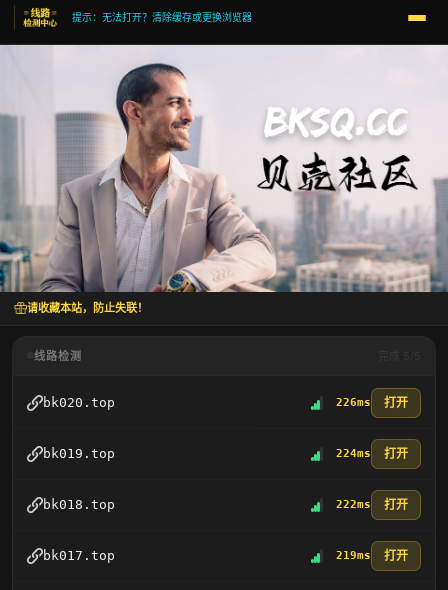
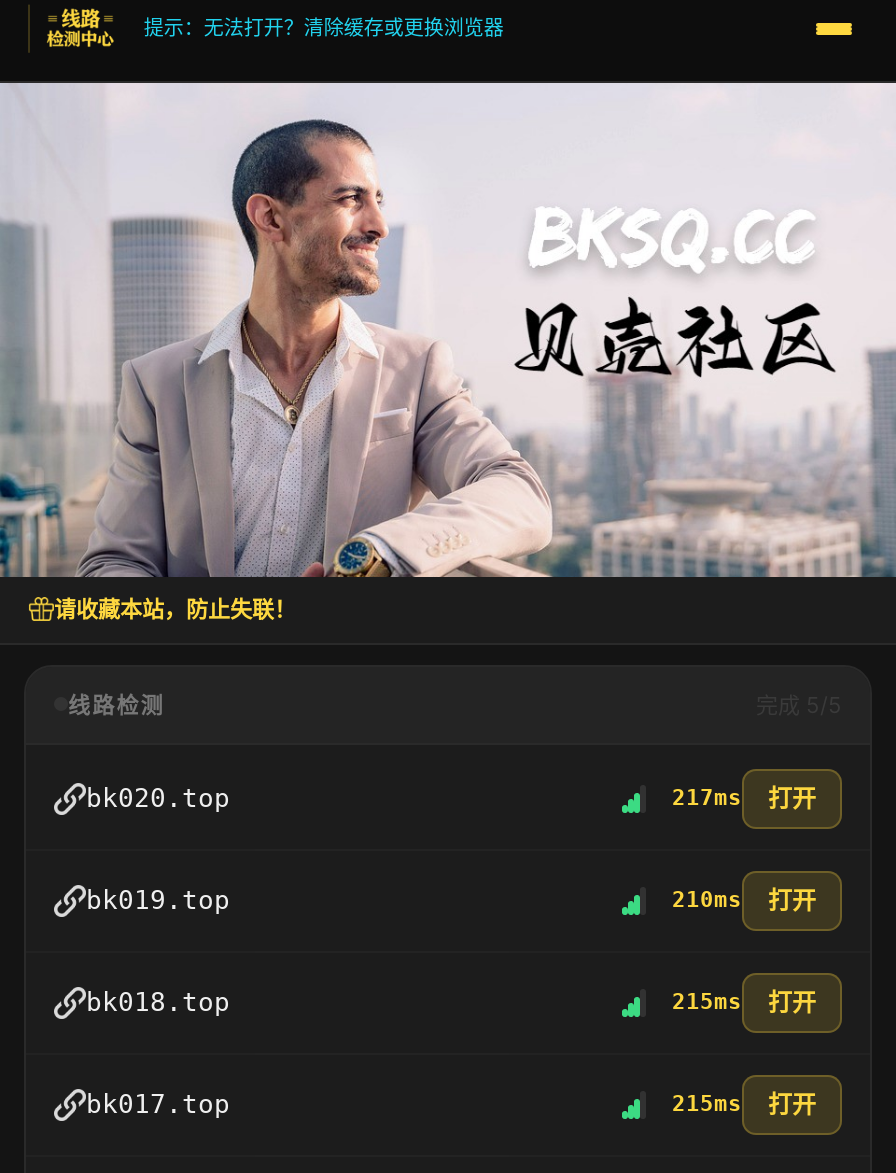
- 226ms 打开
+ 217ms 打开

- 224ms 打开
+ 210ms 打开

- 222ms 打开
+ 215ms 打开

- 219ms 打开
+ 215ms 打开
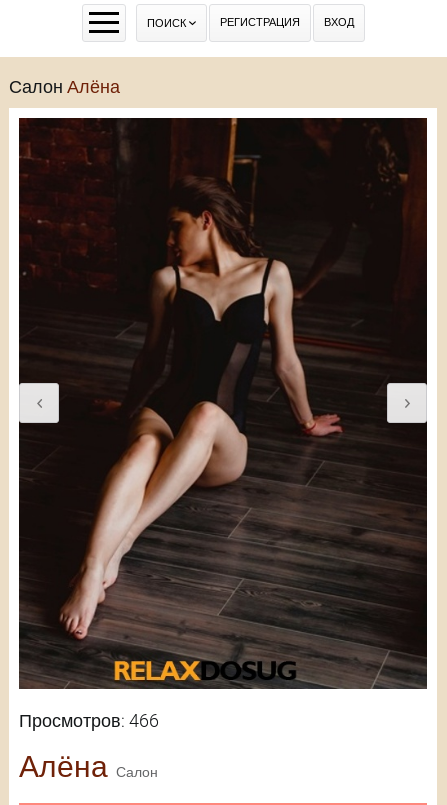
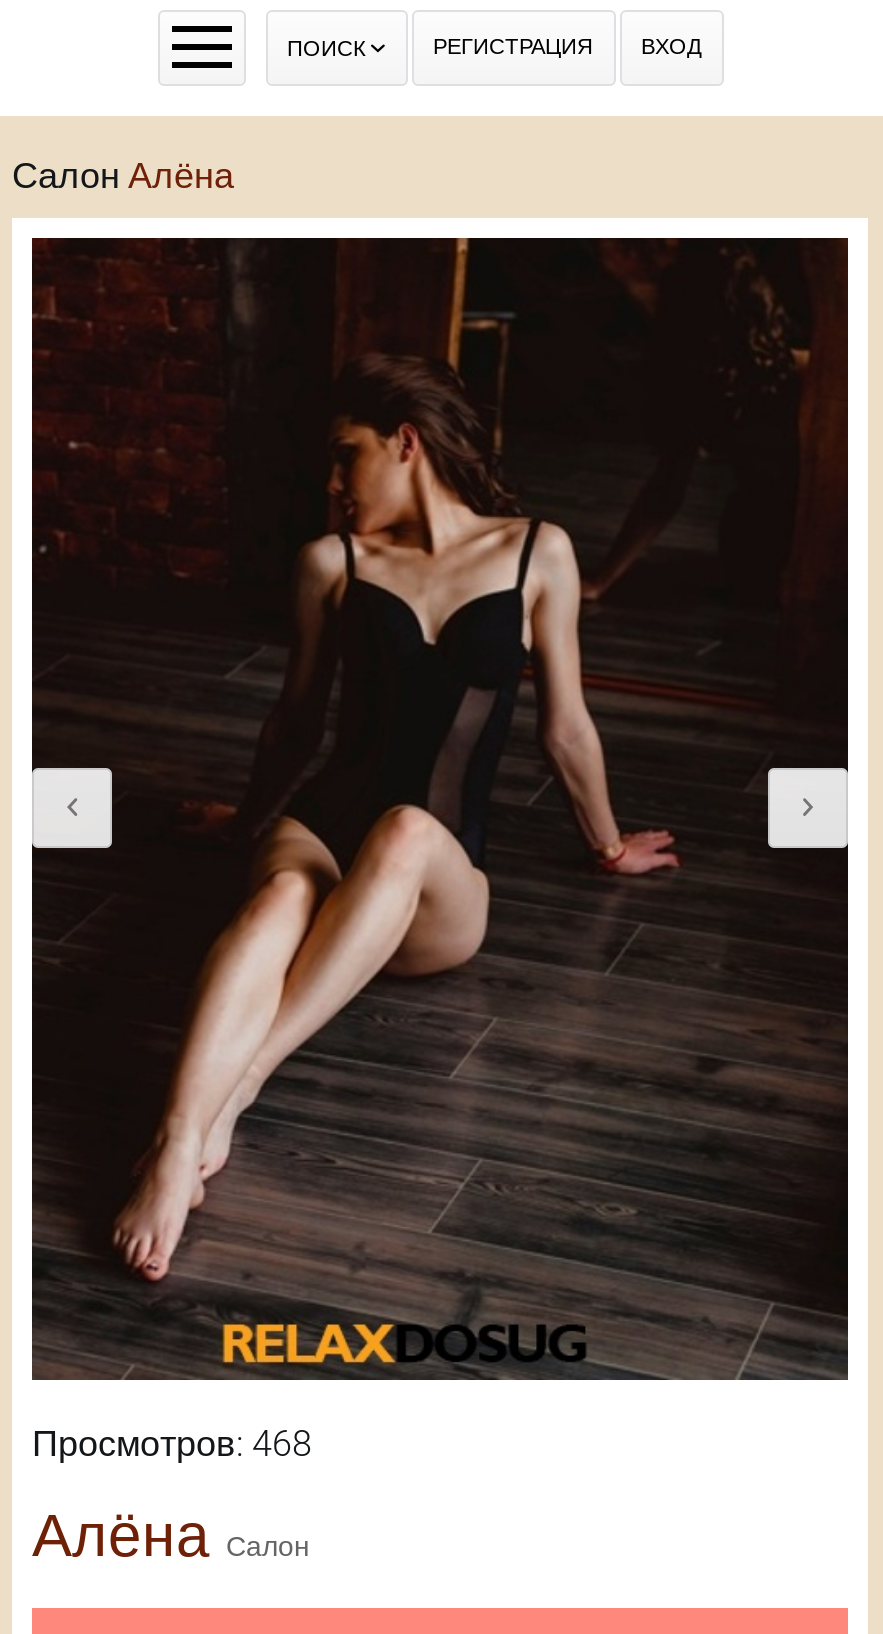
- Просмотров: 466
+ Просмотров: 468
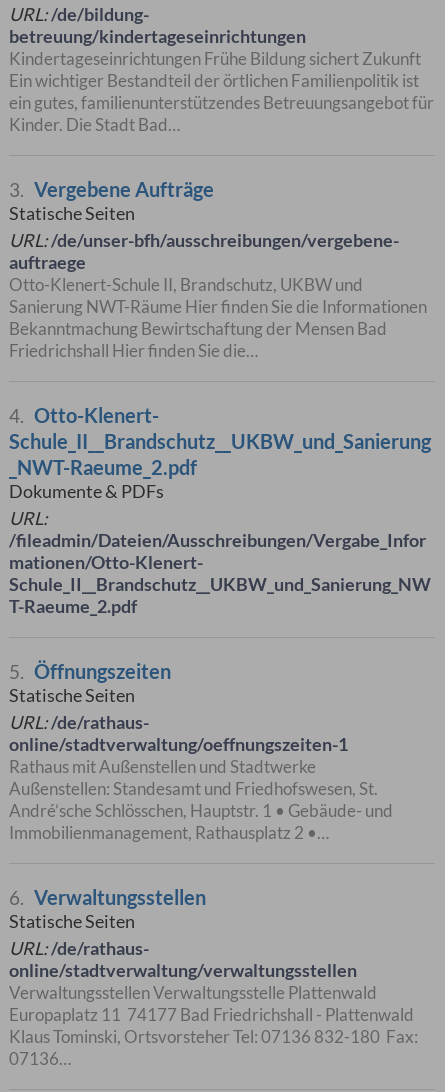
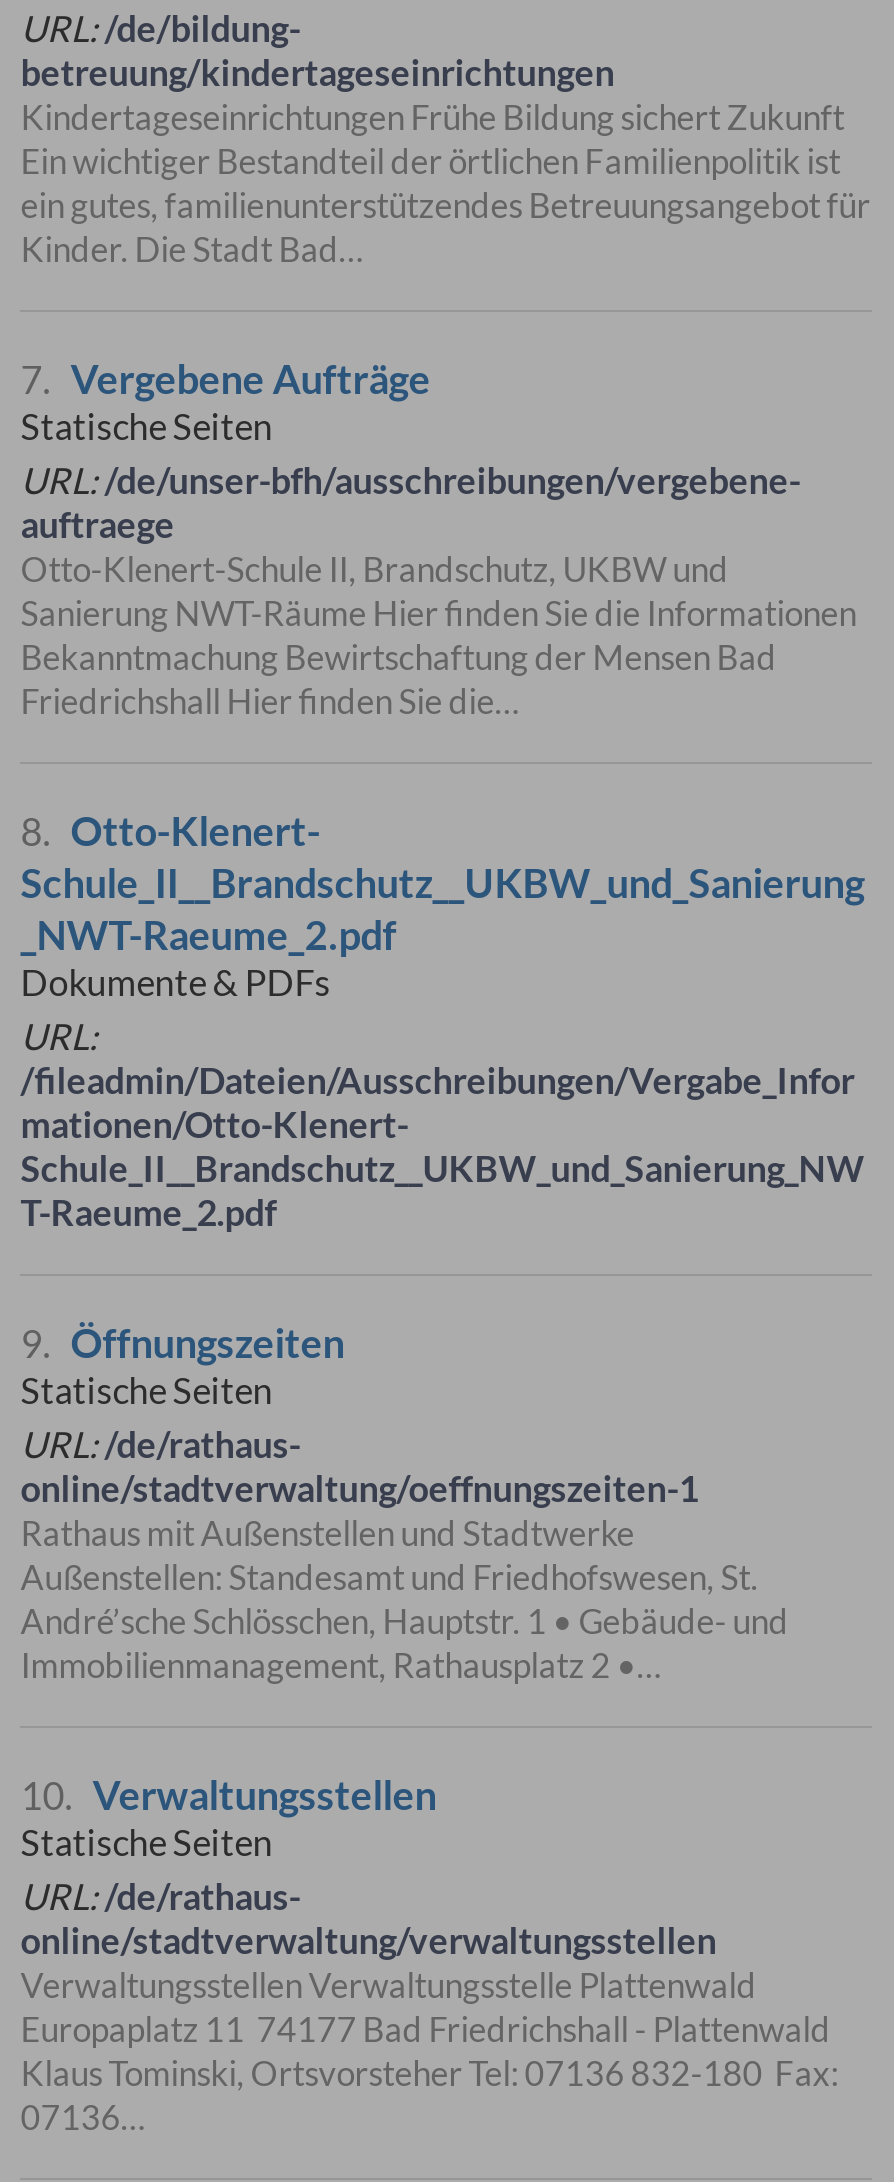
- 3. Vergebene Aufträge
+ 7. Vergebene Aufträge

- 4. Otto-Klenert-
+ 8. Otto-Klenert-

- 5. Öffnungszeiten
+ 9. Öffnungszeiten

- 6. Verwaltungsstellen
+ 10. Verwaltungsstellen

▸ **Assignment**
Restate all of the material above word for word, excluding the pictures.

▸ **Result**
- 226ms 打开
+ 217ms 打开

- 224ms 打开
+ 210ms 打开

- 222ms 打开
+ 215ms 打开

- 219ms 打开
+ 215ms 打开
- Просмотров: 466
+ Просмотров: 468
- 3. Vergebene Aufträge
+ 7. Vergebene Aufträge

- 4. Otto-Klenert-
+ 8. Otto-Klenert-

- 5. Öffnungszeiten
+ 9. Öffnungszeiten

- 6. Verwaltungsstellen
+ 10. Verwaltungsstellen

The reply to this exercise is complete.